When Nora O'Brien hosts guests at the secluded Victorian farmhouse she has painstakingly restored, friends have been known to carp about the deafening chorus of summertime tree frogs.
"I've had dinner parties where people say, 'Can't you make them shut up?' " said the 49-year-old landscape company owner and mother of three.
But she and dozens of other families across the state are willing to put up with such inconveniences. For them, living rent-free inside a Maryland state park outweighs getting chased by skunks, startled by snakes or clearing horse droppings from unpaved driveways that double as public riding trails.
"We consider ourselves stewards," said O'Brien, who has lived inside Patuxent River State Park for the past 15 years.
She is among 43 resident curators in an unusual program run by the Maryland Department of Natural Resources in partnership with the Maryland Historical Trust. It is aimed at saving historic buildings the DNR acquired over the years as it purchased or accepted parklands that had houses, corn cribs and cabins on them.
In exchange for restoring the houses to rigorous national historic standards at an out-of-pocket expense that almost always reaches well beyond $100,000, the curators receive lifetime tenancy.
No rent. No property taxes. No condo fee. No new development to block the vistas.
Supporters say the program is a cost-effective way to preserve historic houses - three are on the National Register of Historic Places and the others are eligible for that consideration - without taxpayer dollars. The state would never have enough money, they say, to restore the neglected and dilapidated buildings.

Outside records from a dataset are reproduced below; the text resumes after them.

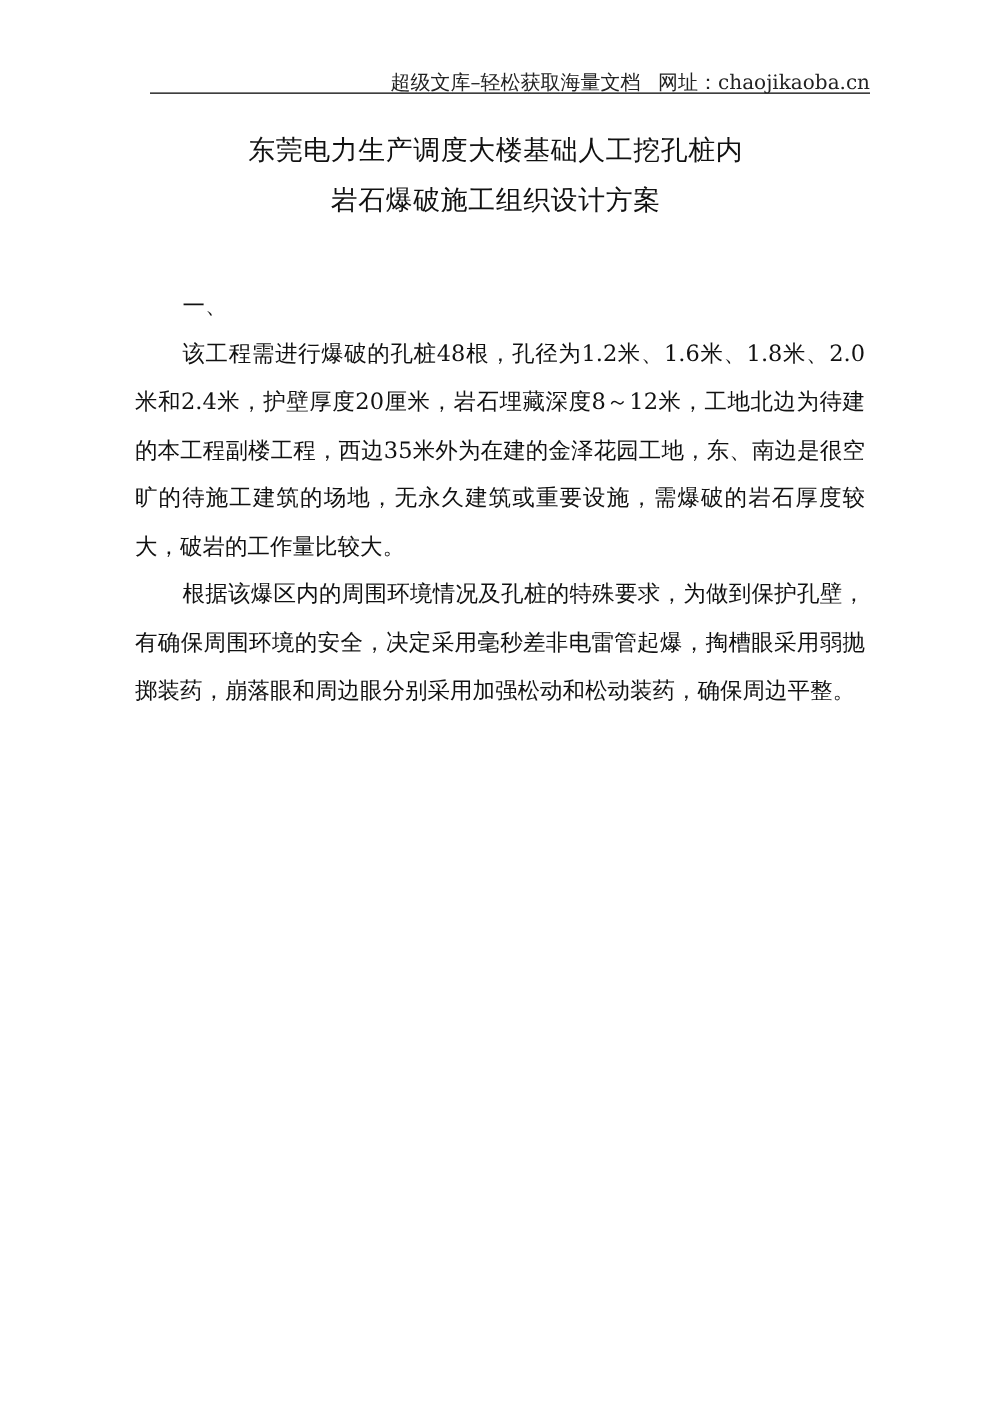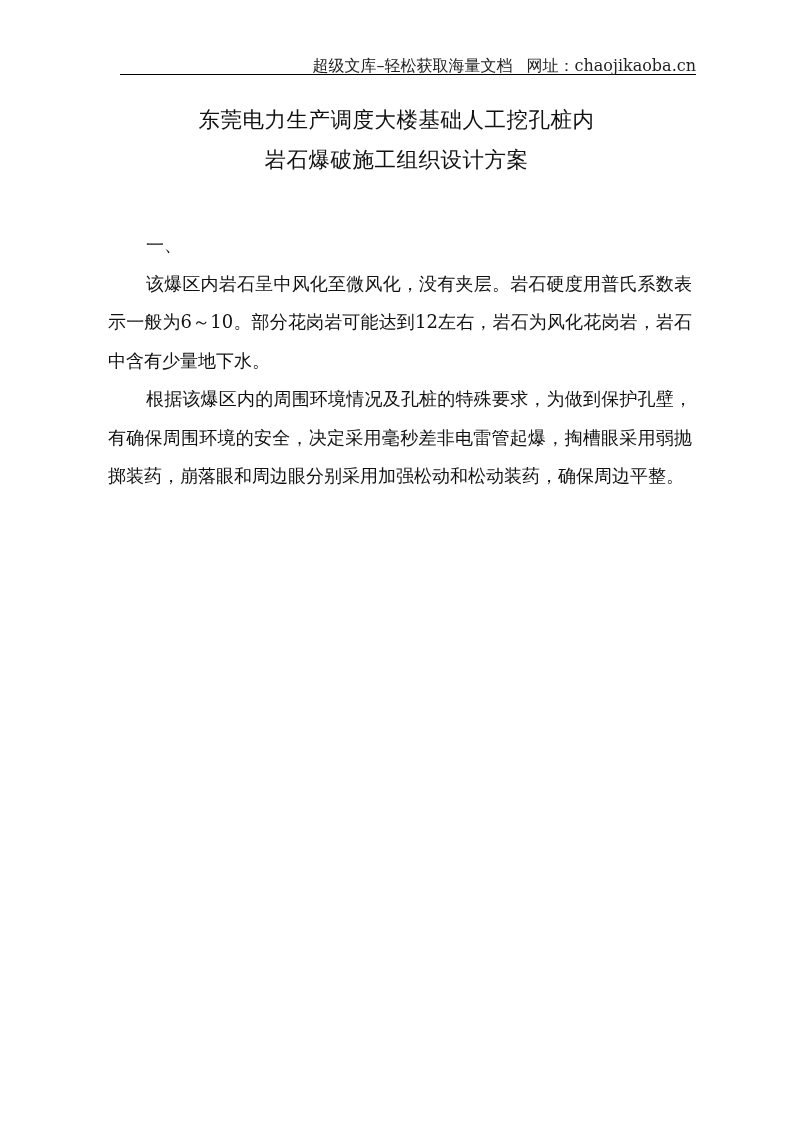--- a/index.html
+++ b/index.html
@@ -33,6 +33,7 @@
 
 <div class="body-text">
   <p class="para indent">一、</p>
+  <p class="para indent">该工程需进行爆破的孔桩48根，孔径为1.2米、1.6米、1.8米、2.0米和2.4米，护壁厚度20厘米，岩石埋藏深度8～12米，工地北边为待建的本工程副楼工程，西边35米外为在建的金泽花园工地，东、南边是很空旷的待施工建筑的场地，无永久建筑或重要设施，需爆破的岩石厚度较大，破岩的工作量比较大。</p>
   <p class="para indent">该爆区内岩石呈中风化至微风化，没有夹层。岩石硬度用普氏系数表示一般为6～10。部分花岗岩可能达到12左右，岩石为风化花岗岩，岩石中含有少量地下水。</p>
   <p class="para indent">根据该爆区内的周围环境情况及孔桩的特殊要求，为做到保护孔壁，有确保周围环境的安全，决定采用毫秒差非电雷管起爆，掏槽眼采用弱抛掷装药，崩落眼和周边眼分别采用加强松动和松动装药，确保周边平整。</p>
 </div>

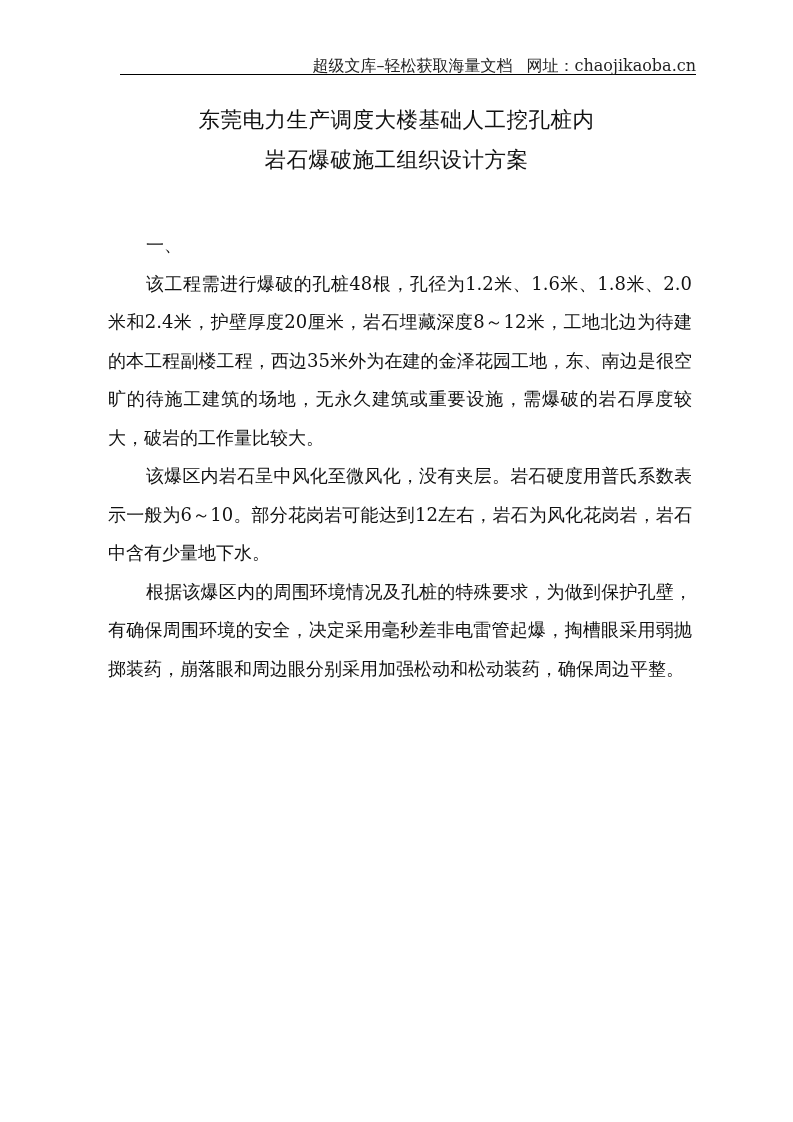--- a/index.html
+++ b/index.html
@@ -34,7 +34,6 @@
 <div class="body-text">
   <p class="para indent">一、</p>
   <p class="para indent">该工程需进行爆破的孔桩48根，孔径为1.2米、1.6米、1.8米、2.0米和2.4米，护壁厚度20厘米，岩石埋藏深度8～12米，工地北边为待建的本工程副楼工程，西边35米外为在建的金泽花园工地，东、南边是很空旷的待施工建筑的场地，无永久建筑或重要设施，需爆破的岩石厚度较大，破岩的工作量比较大。</p>
-  <p class="para indent">该爆区内岩石呈中风化至微风化，没有夹层。岩石硬度用普氏系数表示一般为6～10。部分花岗岩可能达到12左右，岩石为风化花岗岩，岩石中含有少量地下水。</p>
   <p class="para indent">根据该爆区内的周围环境情况及孔桩的特殊要求，为做到保护孔壁，有确保周围环境的安全，决定采用毫秒差非电雷管起爆，掏槽眼采用弱抛掷装药，崩落眼和周边眼分别采用加强松动和松动装药，确保周边平整。</p>
 </div>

State officials say curators have spent more than $9 million fixing everything from wood frame farmhouses to brick four-squares, based on self-reported expenditures and labor.

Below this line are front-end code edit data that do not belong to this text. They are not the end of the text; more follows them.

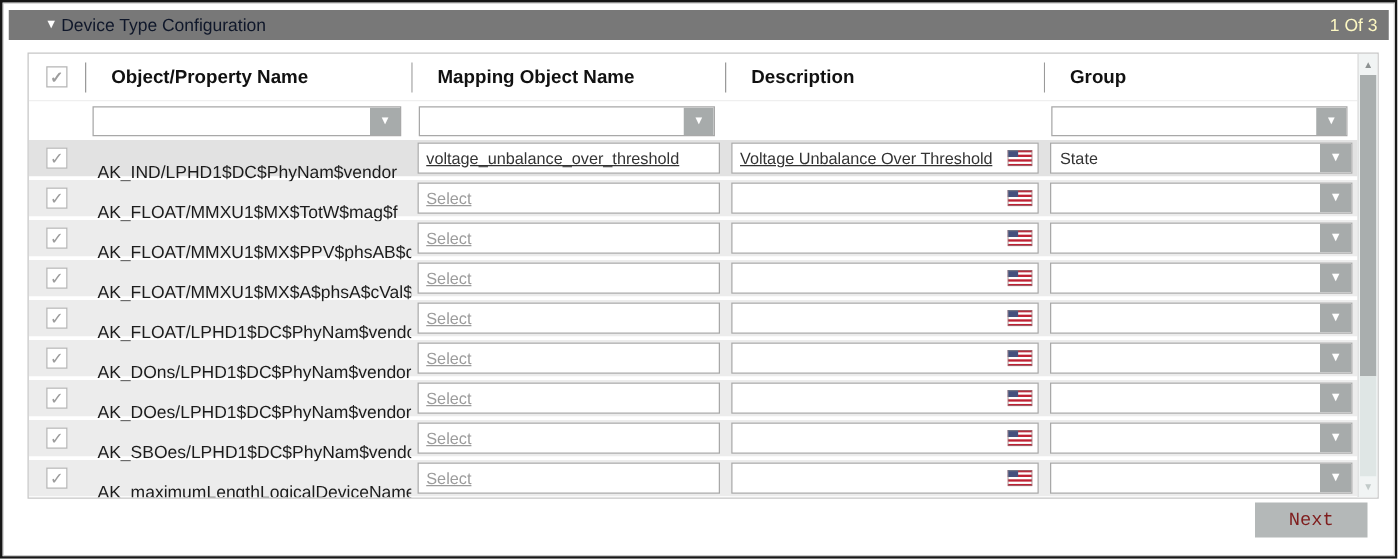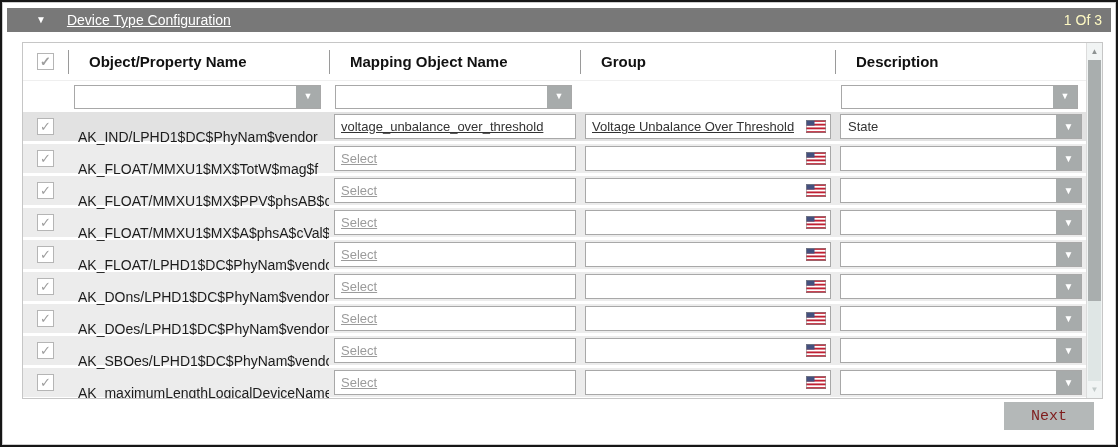--- a/index.html
+++ b/index.html
@@ -11,7 +11,7 @@
   .titlebar { position:absolute; left:5px; top:6px; right:5px; height:24px; background:#787878;
               display:flex; align-items:center; }
   .collapse { color:#fff; font-size:10px; margin-left:29px; line-height:1; }
-  .title    { color:#ffffff; font-size:14px; margin-left:21px;text-decoration:underline; }
+  .title    { color:#0f172a; font-size:14px; margin-left:3px; }
   .pager    { color:#fef9c3; font-size:14px; margin-left:auto; margin-right:9px; }
 
   

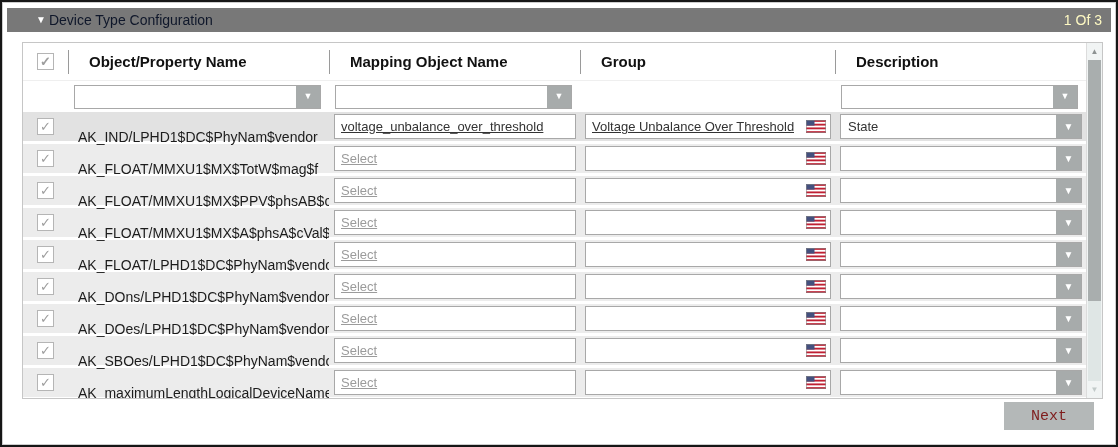--- a/index.html
+++ b/index.html
@@ -86,8 +86,8 @@
       </div>
       <div class="hcell hdiv">Object/Property Name</div>
       <div class="hcell hdiv">Mapping Object Name</div>
+      <div class="hcell hdiv">Description</div>
       <div class="hcell hdiv">Group</div>
-      <div class="hcell hdiv">Description</div>
     </div>
 
     <div class="grid filterrow">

Curators not only brought the first indoor plumbing to some of the old houses, but paid tens of thousands of dollars to install wells and septic systems.

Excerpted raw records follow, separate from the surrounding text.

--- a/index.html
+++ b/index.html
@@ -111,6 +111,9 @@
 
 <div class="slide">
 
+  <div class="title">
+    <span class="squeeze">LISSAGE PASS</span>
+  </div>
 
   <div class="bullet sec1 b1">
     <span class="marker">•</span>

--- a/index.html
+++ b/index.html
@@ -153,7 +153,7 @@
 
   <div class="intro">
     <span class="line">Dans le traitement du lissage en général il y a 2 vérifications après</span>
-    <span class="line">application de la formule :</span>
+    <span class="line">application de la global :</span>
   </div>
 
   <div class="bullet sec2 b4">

The finished products fulfill dreams of calling a piece of history their home, or saving a sliver of Maryland's past.
"It affords you the opportunity to have a very peaceful environment," said Leonard Mullar, who lives with his wife, Diane, in a house whose main section was built around 1801 in Patuxent River State Park.
Despite its 27-year history, the program remains little known and something of an oddity, drawing inquiries from other state and local governments grappling with preservation issues.